* TASK PROMPT
Where the lines below hold images, skip those and copy every word exactly.

* EXERCISE MATERIALS
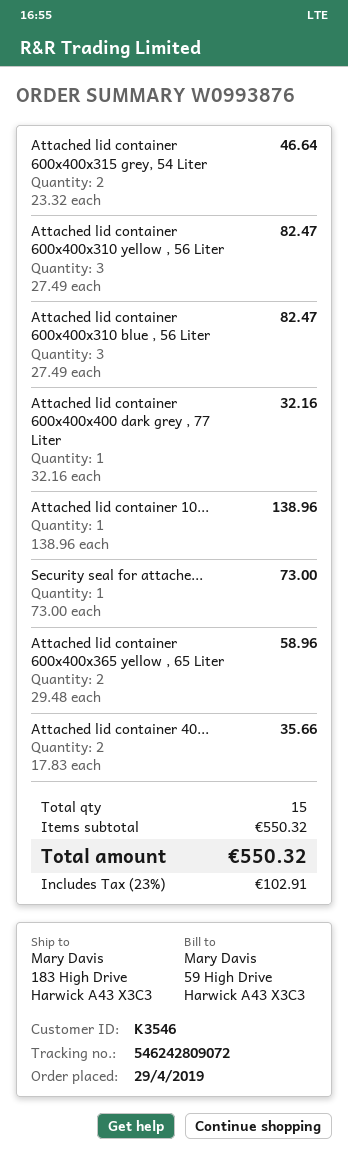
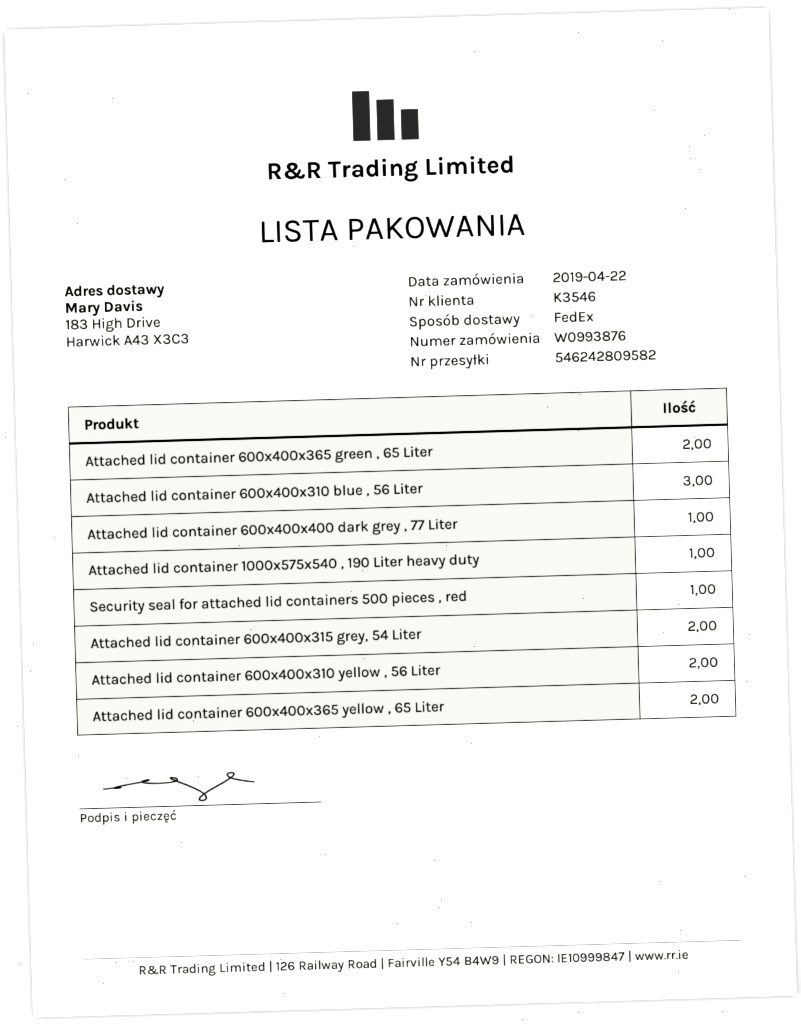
order date: 2019-04-29 -> 2019-04-22
tracking number: 546242809072 -> 546242809582
Attached lid container 600x400x310 yellow , 56 Liter: 3 -> 2
Attached lid container 40...: 2 -> none
Attached lid container 600x400x365 green , 65 Liter: none -> 2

* REPLY TO THE TASK
order date: 2019-04-29 -> 2019-04-22
tracking number: 546242809072 -> 546242809582
Attached lid container 600x400x310 yellow , 56 Liter: 3 -> 2
Attached lid container 40...: 2 -> none
Attached lid container 600x400x365 green , 65 Liter: none -> 2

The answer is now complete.